If the graceful shutdown phase does not finish during this period,
close() will return but the graceful shutdown phase continues in the
system.
7.1.5 SCTP_NODELAY
Turn off any Nagle-like algorithm. This means that packets are
generally sent as soon as possible and no unnecessary delays are
introduced, at the cost of more packets in the network. Expects an
integer boolean flag.
7.1.6 SO_RCVBUF
Sets receive buffer size. For SCTP TCP-style sockets, this controls
the receiver window size. For UDP-style sockets, this controls the
receiver window size for all associations bound to the socket
descriptor used in the setsockopt() or getsockopt() call. The option
applies to each association's window size seperately. Expects an
integer boolean flag.
7.1.7 SO_SNDBUF
Sets send buffer size. For SCTP TCP-style sockets, this controls the
amount of data SCTP may have waiting in internal buffers to be
sent. This option therefore bounds the maximum size of data that can
be sent in a single send call. For UDP-style sockets, the effect is
the same, except that it applies to all associations bound to the
socket descriptor used in the setsockopt() or getsockopt() call. The
option applies to each association's window size seperately. Expects
an integer boolean flag.
7.1.8 Automatic Close of associations (SCTP_AUTOCLOSE)
This socket option is applicable to the UDP-style socket only. When
set it will cause associations that are idle for more than the
specified number of seconds to automatically close. An association
being idle is defined an association that has NOT sent or recieved
user data. The special value of '0' indicates that no automatic
close of any associations should be performed. The option expects
an integer defining the number of seconds of idle time before
an associatin is closed.
7.2 Read-Only Options
7.2.1 Association Status (SCTP_STATUS)
Applications can retrieve current status information about an
Stewart et.al. [Page 31]
Internet Draft SCTP Sockets Mapping June 2001
association, including association state, peer receiver window size,
number of unacked data chunks, and number of data chunks pending
receipt. This information is read-only. The following structure is
used to access this information:
struct sctp_status {
int32_t sstat_state;
uint32_t sstat_rwnd;
uint16_t sstat_unackdata;
uint16_t sstat_penddata;
struct sctp_paddrinfo sstat_primary;
sctp_assoc_t sstat_assoc_id;
};
sstat_state - This contains the association's current state one
of the following values:
SCTP_CLOSED
SCTP_BOUND
SCTP_LISTEN
SCTP_COOKIE_WAIT
SCTP_COOKIE_ECHOED
SCTP_ESTABLISHED
SCTP_SHUTDOWN_PENDING
SCTP_SHUTDOWN_SENT
SCTP_SHUTDOWN_RECEIVED
SCTP_SHUTDOWN_ACK_SENT
sstat_rwnd - This contains the association peer's current
receiver window size.
sstat_unackdata - This is the number of unacked data chunks.

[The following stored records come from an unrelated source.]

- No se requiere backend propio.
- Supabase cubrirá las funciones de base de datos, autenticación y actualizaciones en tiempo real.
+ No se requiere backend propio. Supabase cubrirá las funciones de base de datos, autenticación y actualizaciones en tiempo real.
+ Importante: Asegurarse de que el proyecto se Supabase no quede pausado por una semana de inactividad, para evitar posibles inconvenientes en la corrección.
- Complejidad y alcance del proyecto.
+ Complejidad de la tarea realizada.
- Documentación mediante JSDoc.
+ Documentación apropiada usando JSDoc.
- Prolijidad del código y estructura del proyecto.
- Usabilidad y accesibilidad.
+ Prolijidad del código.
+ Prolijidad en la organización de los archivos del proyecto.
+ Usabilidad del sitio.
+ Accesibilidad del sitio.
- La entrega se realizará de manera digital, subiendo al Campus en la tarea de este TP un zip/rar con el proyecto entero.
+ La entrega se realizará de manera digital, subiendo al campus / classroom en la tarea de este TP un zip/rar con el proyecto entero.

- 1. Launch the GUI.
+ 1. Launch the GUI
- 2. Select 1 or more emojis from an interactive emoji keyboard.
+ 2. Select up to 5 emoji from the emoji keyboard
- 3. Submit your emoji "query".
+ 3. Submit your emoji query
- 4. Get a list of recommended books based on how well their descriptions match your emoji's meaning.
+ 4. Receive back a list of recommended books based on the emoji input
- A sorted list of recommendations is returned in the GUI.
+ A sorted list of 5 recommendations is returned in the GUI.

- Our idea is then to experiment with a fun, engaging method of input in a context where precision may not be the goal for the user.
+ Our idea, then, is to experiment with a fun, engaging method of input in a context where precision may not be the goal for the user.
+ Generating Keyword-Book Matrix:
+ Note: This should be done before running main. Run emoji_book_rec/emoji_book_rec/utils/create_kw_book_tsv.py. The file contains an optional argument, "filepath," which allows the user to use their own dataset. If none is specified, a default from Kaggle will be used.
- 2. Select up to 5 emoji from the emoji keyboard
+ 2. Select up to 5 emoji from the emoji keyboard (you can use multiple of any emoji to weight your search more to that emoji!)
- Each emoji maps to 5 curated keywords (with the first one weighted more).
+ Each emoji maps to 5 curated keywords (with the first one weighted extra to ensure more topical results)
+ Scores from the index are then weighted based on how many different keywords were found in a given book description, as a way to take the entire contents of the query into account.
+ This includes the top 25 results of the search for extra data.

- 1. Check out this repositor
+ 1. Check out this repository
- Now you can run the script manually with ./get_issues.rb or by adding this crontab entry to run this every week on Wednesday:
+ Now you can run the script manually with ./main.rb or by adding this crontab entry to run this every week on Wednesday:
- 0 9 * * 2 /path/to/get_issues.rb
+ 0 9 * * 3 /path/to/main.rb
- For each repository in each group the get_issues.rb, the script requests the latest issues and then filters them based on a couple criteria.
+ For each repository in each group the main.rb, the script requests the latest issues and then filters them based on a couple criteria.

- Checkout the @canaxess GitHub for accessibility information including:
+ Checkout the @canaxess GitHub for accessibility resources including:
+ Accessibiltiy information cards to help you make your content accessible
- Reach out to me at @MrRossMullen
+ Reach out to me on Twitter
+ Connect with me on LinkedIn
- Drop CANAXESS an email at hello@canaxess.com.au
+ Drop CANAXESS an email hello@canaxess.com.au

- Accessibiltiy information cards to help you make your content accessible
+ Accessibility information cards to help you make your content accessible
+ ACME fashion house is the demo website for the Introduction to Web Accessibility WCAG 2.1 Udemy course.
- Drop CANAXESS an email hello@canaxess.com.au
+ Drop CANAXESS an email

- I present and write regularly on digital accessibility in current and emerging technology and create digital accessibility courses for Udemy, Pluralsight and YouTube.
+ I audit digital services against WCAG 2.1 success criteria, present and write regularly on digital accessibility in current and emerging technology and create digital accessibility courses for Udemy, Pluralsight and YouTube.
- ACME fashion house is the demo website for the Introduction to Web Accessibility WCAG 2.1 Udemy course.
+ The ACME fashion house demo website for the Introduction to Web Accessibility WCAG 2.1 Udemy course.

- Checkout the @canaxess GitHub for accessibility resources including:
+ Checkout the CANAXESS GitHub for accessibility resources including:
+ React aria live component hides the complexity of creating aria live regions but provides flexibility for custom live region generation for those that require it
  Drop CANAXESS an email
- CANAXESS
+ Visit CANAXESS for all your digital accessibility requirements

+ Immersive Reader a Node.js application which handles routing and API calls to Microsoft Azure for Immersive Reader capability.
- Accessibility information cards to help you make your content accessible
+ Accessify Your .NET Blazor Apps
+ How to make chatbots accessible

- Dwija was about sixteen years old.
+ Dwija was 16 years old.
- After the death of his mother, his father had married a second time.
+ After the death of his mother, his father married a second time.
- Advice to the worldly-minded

sstat_penddata - This is the number of data chunks pending receipt.
sstat_primary - This is information on the current primary peer
address.
sstat_assoc_id - (UDP style socket) This holds the an identifier for the
association. All notifications for a given association
have the same association identifier.
To access these status values, the application calls getsockopt()
with the option name SCTP_STATUS. The sstat_assoc_id parameter is
ignored for TCP style socket.
7.3. Ancillary Data Interest Options
Applications can receive notifications of certain SCTP events and
per-message information as ancillary data with recvmsg().
The following optional information is available to the application:
1. SCTP_RECVDATAIOEVNT: Per-message information (i.e. stream number,
TSN, SSN, etc. described in section 5.2.2)
2. SCTP_RECVASSOCEVNT: (described in section 5.3.1.1)
3. SCTP_RECVPADDREVNT: (described in section 5.3.1.2)
Stewart et.al. [Page 32]
Internet Draft SCTP Sockets Mapping June 2001
4. SCTP_RECVPEERERR: (described in section 5.3.1.3)
5. SCTP_RECVSENDFAILEVNT: (described in section 5.3.1.4)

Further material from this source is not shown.